- _Exercise aim_:
Print each record below precisely, with every picture left out of the copy.

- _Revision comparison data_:
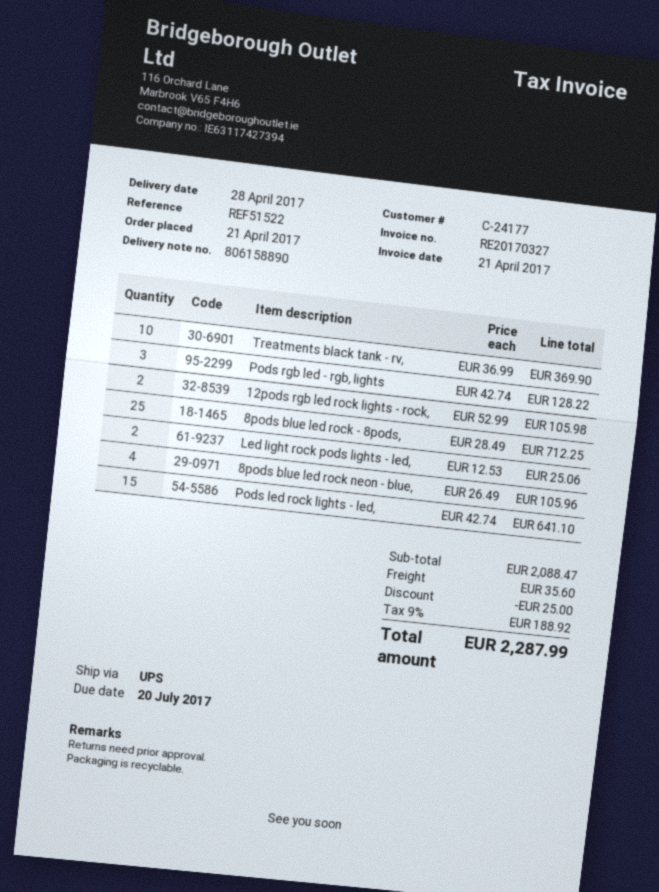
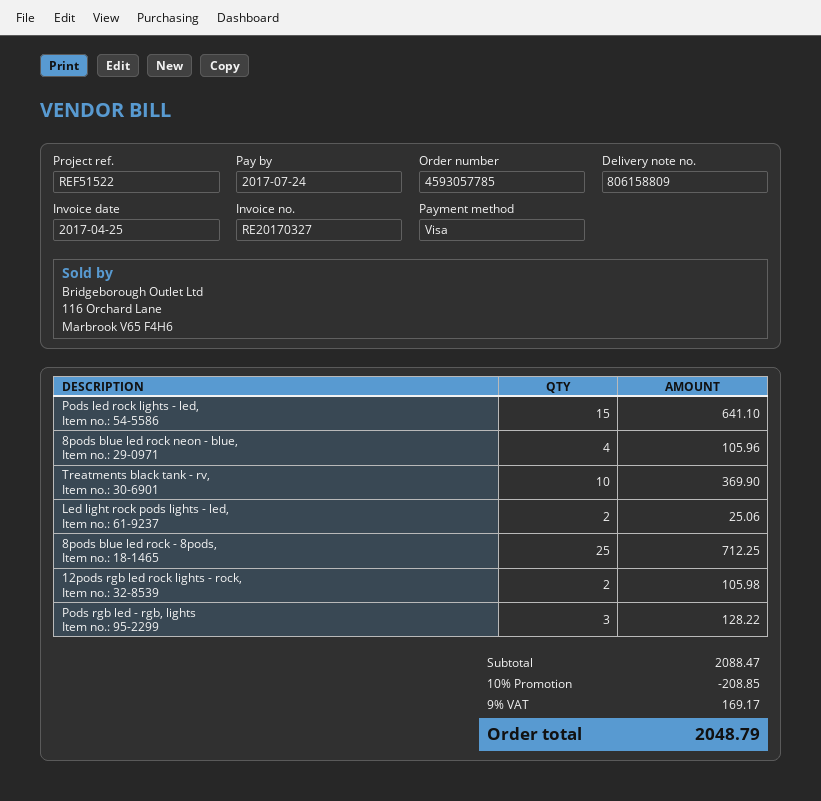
delivery note number: 806158890 -> 806158809
invoice date: 2017-04-21 -> 2017-04-25
due date: 2017-07-20 -> 2017-07-24
discount: 25.00 -> 208.85
shipping: 35.60 -> none
tax: 9% = 188.92 -> 9% = 169.17
total: 2287.99 -> 2048.79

- _Answer below_:
delivery note number: 806158890 -> 806158809
invoice date: 2017-04-21 -> 2017-04-25
due date: 2017-07-20 -> 2017-07-24
discount: 25.00 -> 208.85
shipping: 35.60 -> none
tax: 9% = 188.92 -> 9% = 169.17
total: 2287.99 -> 2048.79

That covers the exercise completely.